§ **WHAT IS REQUIRED**: Of all the entries below, retype only the lines from the one with "- Infraestrutura: Docker + Docker Compose" through the one with "- As discussed", exactly as they appear.

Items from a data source
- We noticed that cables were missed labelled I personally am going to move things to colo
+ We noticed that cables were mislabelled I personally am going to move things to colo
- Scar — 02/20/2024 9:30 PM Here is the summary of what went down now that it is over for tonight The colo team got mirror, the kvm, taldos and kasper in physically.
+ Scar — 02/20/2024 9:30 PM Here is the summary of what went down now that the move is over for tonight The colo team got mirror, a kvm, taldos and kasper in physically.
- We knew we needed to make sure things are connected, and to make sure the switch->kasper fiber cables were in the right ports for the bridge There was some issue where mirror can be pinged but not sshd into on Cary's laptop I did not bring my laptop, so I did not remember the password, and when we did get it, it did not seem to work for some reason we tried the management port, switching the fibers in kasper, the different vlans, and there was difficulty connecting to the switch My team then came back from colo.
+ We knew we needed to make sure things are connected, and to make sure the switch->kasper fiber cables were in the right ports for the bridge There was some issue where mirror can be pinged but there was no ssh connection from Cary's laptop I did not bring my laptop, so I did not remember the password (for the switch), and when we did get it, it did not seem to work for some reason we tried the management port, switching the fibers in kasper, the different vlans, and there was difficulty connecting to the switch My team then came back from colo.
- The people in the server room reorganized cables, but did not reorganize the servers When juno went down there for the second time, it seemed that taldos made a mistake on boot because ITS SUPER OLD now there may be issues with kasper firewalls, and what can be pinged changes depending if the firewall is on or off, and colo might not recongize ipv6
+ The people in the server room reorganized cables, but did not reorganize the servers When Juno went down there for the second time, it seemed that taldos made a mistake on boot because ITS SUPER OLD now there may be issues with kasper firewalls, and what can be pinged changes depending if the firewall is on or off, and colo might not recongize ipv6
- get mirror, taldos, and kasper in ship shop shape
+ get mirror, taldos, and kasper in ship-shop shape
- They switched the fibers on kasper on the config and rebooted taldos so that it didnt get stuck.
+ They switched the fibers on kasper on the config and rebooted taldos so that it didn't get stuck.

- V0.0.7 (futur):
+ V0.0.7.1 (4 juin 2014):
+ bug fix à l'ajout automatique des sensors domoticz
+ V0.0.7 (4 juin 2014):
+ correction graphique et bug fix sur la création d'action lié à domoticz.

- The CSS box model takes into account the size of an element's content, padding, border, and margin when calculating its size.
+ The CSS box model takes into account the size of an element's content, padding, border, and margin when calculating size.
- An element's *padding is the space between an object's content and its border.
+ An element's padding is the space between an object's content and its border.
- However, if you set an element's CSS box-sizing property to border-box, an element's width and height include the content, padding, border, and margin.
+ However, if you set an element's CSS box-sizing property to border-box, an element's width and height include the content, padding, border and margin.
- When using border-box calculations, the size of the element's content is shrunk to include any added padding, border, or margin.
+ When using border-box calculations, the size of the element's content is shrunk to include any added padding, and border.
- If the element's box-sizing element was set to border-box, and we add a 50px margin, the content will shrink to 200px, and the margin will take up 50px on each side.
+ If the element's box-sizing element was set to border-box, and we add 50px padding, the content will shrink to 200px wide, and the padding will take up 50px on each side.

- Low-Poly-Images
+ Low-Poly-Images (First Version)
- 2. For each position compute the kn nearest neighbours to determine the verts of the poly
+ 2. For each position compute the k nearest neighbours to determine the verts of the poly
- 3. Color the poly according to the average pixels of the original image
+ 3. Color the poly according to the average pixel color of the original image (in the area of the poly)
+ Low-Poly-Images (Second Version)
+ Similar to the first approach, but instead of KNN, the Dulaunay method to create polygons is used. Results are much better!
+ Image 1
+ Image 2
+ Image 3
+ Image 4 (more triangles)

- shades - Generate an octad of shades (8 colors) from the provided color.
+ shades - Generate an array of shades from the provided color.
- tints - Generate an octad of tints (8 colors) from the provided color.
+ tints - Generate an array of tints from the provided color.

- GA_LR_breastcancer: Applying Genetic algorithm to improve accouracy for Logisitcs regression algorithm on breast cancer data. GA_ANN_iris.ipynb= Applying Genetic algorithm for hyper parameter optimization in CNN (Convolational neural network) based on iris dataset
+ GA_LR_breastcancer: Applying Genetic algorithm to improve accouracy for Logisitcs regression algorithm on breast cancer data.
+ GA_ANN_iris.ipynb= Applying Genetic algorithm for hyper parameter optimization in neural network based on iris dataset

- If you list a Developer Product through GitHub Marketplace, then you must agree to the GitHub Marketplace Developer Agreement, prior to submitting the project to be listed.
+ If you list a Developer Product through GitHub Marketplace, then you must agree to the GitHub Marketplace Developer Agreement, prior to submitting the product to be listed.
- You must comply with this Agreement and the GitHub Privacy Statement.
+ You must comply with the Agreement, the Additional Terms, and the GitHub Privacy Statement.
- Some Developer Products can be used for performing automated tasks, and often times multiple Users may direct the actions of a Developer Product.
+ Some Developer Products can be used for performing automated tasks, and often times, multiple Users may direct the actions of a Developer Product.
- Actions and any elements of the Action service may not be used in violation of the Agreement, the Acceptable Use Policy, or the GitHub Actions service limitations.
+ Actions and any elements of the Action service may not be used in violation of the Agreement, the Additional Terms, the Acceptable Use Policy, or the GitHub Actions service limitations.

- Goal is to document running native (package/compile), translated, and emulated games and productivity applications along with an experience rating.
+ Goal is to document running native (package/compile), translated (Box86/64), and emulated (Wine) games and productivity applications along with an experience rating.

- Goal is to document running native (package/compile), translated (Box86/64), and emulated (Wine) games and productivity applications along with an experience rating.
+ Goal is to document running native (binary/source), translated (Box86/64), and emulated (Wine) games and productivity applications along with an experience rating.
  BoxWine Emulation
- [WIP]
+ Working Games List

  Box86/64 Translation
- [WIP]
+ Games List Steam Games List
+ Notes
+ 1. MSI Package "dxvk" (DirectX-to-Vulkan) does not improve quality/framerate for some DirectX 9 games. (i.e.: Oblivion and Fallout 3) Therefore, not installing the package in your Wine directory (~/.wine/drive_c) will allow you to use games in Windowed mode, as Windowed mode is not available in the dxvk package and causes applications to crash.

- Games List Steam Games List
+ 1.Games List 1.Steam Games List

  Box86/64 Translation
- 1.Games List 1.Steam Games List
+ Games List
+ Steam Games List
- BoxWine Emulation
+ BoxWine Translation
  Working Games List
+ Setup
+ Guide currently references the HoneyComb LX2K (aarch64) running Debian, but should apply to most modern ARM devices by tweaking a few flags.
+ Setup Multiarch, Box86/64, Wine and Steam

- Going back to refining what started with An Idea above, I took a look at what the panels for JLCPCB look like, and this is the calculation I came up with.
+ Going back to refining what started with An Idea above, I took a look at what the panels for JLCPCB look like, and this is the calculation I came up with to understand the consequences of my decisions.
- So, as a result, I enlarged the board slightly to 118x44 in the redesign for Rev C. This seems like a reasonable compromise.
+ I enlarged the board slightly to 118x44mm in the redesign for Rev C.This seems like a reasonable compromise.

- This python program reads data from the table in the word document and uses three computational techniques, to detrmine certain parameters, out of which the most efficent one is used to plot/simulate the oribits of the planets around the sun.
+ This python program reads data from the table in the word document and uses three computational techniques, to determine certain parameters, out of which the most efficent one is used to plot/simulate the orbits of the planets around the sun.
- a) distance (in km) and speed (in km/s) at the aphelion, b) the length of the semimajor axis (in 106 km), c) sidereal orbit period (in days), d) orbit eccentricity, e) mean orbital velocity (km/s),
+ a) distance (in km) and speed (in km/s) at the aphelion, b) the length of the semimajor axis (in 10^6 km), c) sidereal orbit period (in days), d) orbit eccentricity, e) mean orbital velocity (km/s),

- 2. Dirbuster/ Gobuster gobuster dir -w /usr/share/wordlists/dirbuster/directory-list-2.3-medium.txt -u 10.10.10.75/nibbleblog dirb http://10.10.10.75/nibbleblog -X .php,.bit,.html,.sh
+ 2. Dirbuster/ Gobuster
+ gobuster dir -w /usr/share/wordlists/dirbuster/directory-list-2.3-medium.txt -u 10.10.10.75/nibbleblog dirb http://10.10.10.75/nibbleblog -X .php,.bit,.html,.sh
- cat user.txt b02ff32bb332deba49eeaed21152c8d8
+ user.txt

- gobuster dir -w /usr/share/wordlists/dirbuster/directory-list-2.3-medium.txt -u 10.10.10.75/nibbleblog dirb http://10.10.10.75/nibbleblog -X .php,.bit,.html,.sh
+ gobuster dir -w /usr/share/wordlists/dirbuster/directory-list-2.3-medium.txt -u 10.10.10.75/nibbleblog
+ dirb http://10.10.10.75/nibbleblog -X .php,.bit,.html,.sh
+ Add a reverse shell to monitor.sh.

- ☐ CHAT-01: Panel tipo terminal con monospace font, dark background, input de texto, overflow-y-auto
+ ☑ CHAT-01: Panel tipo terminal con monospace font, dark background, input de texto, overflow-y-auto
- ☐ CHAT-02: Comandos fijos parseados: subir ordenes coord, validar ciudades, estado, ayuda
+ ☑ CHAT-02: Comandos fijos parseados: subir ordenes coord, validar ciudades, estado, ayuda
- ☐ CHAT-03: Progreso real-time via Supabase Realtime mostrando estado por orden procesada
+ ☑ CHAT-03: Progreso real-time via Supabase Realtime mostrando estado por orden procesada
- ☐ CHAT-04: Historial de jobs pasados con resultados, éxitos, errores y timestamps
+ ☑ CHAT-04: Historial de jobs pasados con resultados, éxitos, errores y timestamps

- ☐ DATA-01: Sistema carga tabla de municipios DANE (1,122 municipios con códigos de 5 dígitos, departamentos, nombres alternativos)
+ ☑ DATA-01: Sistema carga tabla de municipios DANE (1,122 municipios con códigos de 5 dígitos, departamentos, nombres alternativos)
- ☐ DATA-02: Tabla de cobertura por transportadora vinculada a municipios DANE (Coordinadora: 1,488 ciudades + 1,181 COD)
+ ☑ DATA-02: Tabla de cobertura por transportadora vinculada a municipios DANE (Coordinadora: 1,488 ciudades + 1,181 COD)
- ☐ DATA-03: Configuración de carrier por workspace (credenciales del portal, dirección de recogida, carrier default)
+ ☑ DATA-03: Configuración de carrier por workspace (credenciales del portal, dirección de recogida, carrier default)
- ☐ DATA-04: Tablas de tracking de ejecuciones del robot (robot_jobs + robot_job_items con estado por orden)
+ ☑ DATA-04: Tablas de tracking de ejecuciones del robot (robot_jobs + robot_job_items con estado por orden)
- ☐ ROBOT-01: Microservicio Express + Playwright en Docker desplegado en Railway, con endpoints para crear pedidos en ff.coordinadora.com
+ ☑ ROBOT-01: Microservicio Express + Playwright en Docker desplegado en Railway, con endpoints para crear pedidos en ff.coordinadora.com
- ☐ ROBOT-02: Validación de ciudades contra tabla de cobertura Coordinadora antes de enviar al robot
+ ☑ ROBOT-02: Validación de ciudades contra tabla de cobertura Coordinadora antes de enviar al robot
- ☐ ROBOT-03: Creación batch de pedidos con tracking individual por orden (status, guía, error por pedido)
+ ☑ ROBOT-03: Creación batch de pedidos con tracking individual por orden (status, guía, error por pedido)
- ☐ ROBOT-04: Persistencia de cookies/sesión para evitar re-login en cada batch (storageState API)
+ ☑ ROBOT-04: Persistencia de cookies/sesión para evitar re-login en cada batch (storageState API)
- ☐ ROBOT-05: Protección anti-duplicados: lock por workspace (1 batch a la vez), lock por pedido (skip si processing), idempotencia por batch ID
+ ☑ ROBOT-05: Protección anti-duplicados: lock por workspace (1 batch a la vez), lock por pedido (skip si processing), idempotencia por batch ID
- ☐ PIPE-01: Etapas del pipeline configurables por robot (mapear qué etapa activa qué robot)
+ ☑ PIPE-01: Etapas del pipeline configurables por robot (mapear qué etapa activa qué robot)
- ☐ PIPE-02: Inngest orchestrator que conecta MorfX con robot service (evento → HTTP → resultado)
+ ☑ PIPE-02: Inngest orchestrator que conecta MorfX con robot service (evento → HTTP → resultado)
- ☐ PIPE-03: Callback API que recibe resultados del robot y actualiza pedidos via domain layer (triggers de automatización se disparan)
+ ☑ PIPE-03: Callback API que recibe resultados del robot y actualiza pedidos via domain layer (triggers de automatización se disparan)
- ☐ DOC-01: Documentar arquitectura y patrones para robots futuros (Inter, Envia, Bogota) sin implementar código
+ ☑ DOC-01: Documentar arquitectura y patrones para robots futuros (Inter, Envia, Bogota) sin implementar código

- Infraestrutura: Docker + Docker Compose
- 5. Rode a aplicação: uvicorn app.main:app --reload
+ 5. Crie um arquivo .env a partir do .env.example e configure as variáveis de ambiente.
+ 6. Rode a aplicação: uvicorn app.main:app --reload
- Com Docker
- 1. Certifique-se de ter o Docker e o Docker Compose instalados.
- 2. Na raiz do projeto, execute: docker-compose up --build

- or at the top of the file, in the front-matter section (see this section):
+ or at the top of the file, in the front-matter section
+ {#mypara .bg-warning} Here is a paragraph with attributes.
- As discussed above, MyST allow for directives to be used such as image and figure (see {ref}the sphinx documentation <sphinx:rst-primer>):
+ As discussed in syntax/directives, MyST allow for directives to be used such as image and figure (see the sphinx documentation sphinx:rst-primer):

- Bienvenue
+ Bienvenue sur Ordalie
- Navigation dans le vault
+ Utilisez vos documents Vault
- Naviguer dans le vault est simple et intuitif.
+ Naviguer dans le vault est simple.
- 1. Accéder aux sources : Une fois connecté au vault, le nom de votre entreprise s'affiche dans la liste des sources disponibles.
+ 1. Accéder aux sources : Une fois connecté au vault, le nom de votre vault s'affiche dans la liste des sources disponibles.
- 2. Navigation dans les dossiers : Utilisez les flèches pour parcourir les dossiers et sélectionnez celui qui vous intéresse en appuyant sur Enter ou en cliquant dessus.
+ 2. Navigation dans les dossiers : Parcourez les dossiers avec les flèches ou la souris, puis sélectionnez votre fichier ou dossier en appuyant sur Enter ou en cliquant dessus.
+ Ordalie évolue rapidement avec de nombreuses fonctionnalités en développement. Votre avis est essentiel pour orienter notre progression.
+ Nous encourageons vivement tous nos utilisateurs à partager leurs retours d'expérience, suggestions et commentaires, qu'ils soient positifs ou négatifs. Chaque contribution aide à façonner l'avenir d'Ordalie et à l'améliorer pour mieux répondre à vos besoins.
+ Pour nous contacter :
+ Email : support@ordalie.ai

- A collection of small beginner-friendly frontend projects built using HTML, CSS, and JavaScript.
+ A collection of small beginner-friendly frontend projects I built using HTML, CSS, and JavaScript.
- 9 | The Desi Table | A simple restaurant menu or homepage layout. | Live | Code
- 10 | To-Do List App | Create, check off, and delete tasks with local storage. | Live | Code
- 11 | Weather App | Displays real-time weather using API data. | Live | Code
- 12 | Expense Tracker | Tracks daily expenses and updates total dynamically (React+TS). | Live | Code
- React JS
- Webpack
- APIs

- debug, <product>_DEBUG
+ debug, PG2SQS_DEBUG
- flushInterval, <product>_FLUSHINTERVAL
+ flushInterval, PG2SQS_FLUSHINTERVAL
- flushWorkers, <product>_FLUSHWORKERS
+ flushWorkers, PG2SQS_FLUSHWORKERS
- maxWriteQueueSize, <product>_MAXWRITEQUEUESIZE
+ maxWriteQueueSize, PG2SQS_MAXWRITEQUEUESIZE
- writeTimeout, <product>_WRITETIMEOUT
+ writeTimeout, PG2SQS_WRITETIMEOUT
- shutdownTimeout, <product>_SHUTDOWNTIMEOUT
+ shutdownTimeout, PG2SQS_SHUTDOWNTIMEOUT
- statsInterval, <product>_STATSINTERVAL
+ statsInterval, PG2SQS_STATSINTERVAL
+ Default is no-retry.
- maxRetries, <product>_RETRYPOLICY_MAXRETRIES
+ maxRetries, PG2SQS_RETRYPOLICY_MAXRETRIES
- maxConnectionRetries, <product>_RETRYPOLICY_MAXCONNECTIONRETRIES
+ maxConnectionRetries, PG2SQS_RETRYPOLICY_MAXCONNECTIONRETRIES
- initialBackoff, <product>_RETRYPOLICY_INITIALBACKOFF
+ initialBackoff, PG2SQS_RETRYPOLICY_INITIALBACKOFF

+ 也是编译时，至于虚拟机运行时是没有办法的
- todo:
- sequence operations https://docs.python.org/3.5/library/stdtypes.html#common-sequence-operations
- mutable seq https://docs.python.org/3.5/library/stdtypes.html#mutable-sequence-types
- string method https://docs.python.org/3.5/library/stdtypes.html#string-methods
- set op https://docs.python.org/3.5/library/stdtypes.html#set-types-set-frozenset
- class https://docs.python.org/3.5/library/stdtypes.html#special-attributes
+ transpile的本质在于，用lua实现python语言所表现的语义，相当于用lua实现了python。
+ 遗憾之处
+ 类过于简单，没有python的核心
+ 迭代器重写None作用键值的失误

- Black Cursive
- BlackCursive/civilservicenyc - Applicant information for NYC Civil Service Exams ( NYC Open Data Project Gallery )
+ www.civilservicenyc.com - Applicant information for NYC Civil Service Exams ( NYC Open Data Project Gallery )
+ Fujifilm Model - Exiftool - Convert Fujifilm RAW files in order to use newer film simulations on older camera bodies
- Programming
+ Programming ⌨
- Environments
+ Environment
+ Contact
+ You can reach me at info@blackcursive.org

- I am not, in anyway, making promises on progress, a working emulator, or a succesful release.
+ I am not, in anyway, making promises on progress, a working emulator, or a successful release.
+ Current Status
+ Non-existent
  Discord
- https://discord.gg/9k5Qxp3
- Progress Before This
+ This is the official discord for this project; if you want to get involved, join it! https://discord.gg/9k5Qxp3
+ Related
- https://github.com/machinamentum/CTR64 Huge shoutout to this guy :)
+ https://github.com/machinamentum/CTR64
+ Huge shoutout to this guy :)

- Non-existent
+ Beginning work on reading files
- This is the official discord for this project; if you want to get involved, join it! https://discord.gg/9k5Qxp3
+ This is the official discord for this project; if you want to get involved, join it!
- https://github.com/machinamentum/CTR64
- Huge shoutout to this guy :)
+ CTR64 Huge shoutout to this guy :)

§ **FINAL ANSWER**:
- Infraestrutura: Docker + Docker Compose
- 5. Rode a aplicação: uvicorn app.main:app --reload
+ 5. Crie um arquivo .env a partir do .env.example e configure as variáveis de ambiente.
+ 6. Rode a aplicação: uvicorn app.main:app --reload
- Com Docker
- 1. Certifique-se de ter o Docker e o Docker Compose instalados.
- 2. Na raiz do projeto, execute: docker-compose up --build

- or at the top of the file, in the front-matter section (see this section):
+ or at the top of the file, in the front-matter section
+ {#mypara .bg-warning} Here is a paragraph with attributes.
- As discussed above, MyST allow for directives to be used such as image and figure (see {ref}the sphinx documentation <sphinx:rst-primer>):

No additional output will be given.